Parents with babies and children who disrupt other people in restaurants should pay more for their meals – at least that was one view aired during a prickly Good Morning Britain debate on Friday.
Author Anna May Mangan raised the controversial view that people with babies and children should perhaps face the prospect of paying extra to deter them from bringing their kids to restaurants where they might disrupt the enjoyment of others.
The debate comes after a restaurant in the US revealed it is charging some of its customers more over their inability to control their children while they dine.
At the other end of the view spectrum on GMB, mother and podcast host Carina White disagreed strongly, saying children ‘need to be socialised’ and asking how societies had become so intolerant of young people.
The Toccoa Riverside Restaurant, in Georgia, recently told diners it was adding an ‘adult surcharge’ on to their menu – and ‘adults unable to parent’ must pay it.
Anna May said of the young diners tax: ‘I think they should pay it, and give it to the waiting staff who get on their hands and knees and clear up the mess that children leave behind.’
Carina argued: ‘I have been in restaurants where adults are behaving badly; who are being disruptive and spoiling my restaurant experience. Are we going to start charging badly behaved adults as well?’
However Anna May argued that adults don’t sit next to you in ‘a smelly nappy’ but Carina said often adults ‘do smell.’
The author of memoir Me and Mine, added: ‘I don’t want to smell a baby, see a baby or hear a baby in a restaurant when I am paying a lot of money.’
While Carina said people ‘should be more tolerant’ of children asking how we’ve become ‘less inclusive.’
She said: ‘Only a few weeks ago we were having a discussion about airplanes which were just for adults, banning babies and children, how did we get to this point?’
Carina added: ‘A mother, or parent, has to take their child on a plane, a train or a bus to get somewhere, but there’s no child that wakes up saying mummy can we have duck a l’orange for dinner tonight.’
ITV viewers took to X, formerly known as Twitter, to leave their own thoughts on the subject.
Some claimed that children shouldn’t be aloud in fine dining restaurants saying ‘loud families are rude.’
One person said: ‘That or just throw them out. Why should other customers have to put up with loud families and poorly behaved children.’
Another said: ‘If some parents won’t instill manners, decorum and respect into their children especially in public places then yes they should pay an extra charge. This behaviour could potentially lead to crimes if it is not managed at home and at a young age.’

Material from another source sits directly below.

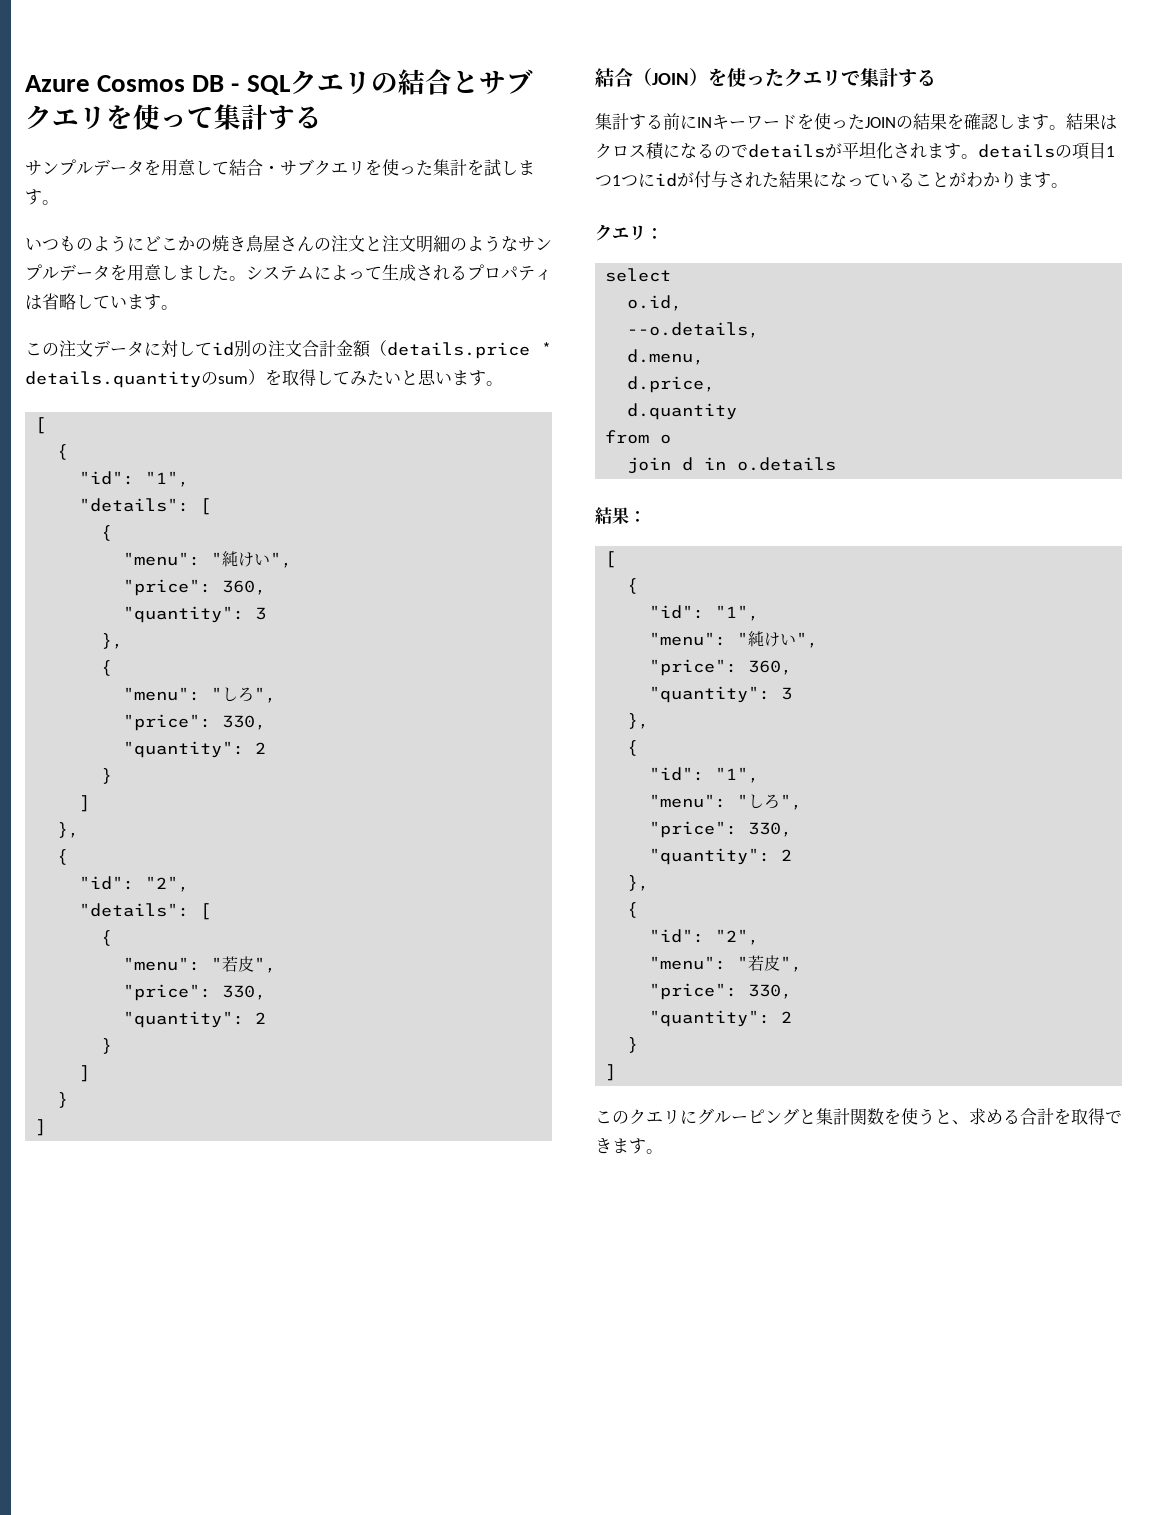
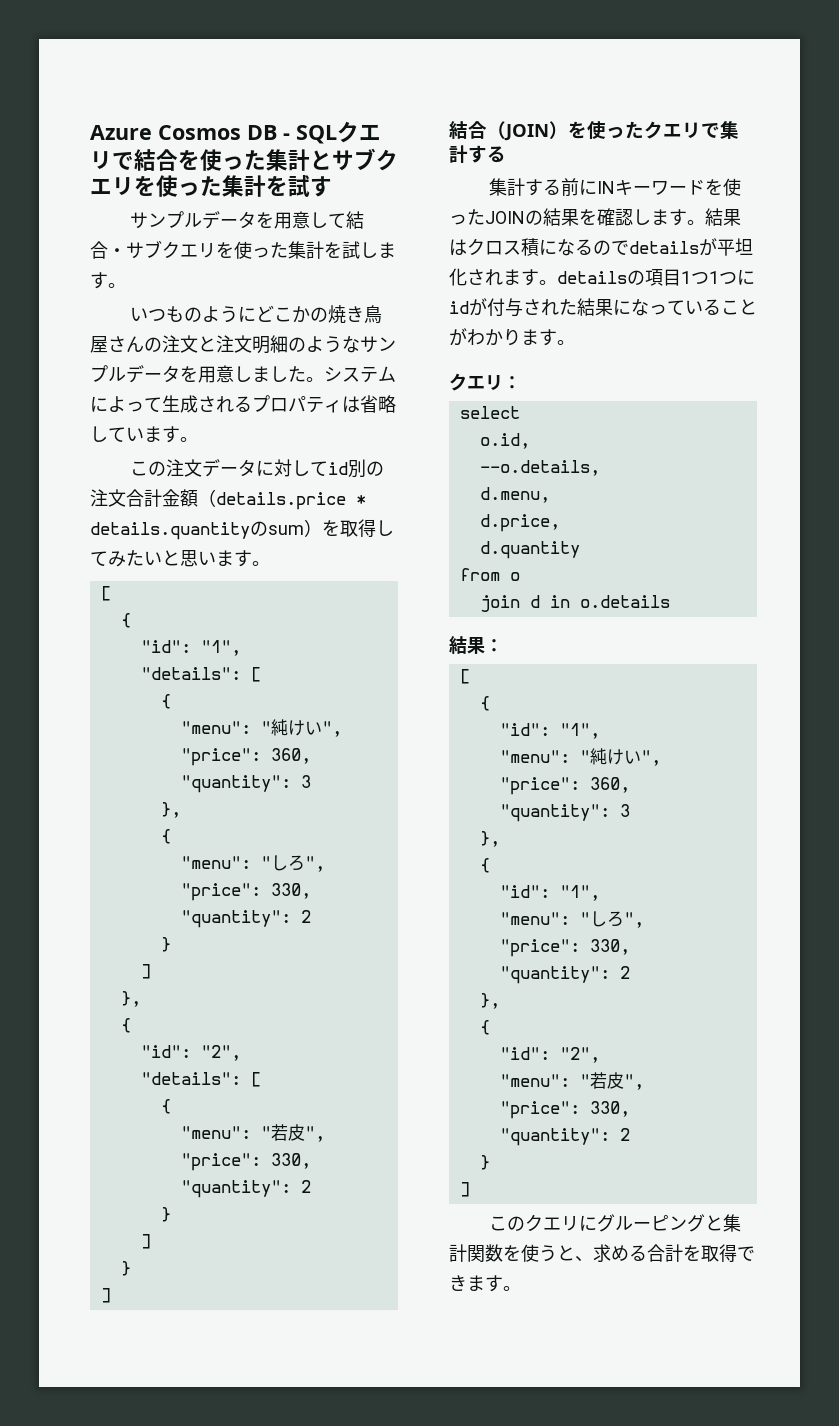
- Azure Cosmos DB - SQLクエリの結合とサブクエリを使って集計する
+ Azure Cosmos DB - SQLクエリで結合を使った集計とサブクエリを使った集計を試す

While someone else wrote: ‘Yeah the parents should be made to pay for their disruptive behaviour of their children in a restaurant or even in a cafe if the children are not behaving themselves , even in places like McDonald’s or Burger King.’
While others disagreed saying people need to be more patient as children are learning.
One person added: ‘How do you define ‘disruptive’? Children are not mini adults, they are still learning. They can be noisy and impatient.
‘Babies and young children cry sometimes and yes they play up, but so do some adults! Also some children may have additional needs.’
Another said: ‘Absolutely not! Would restaurant’s charge groups of rowdy people for being too loud as well?
‘Because that happens just as much as kids being disruptive! Also, what if the child is autistic or has a disability that might make them act up whilst being out?! That’s discrimination.’
While someone else penned: ‘Children are unable to learn restaurant etiquette without visiting restaurants.’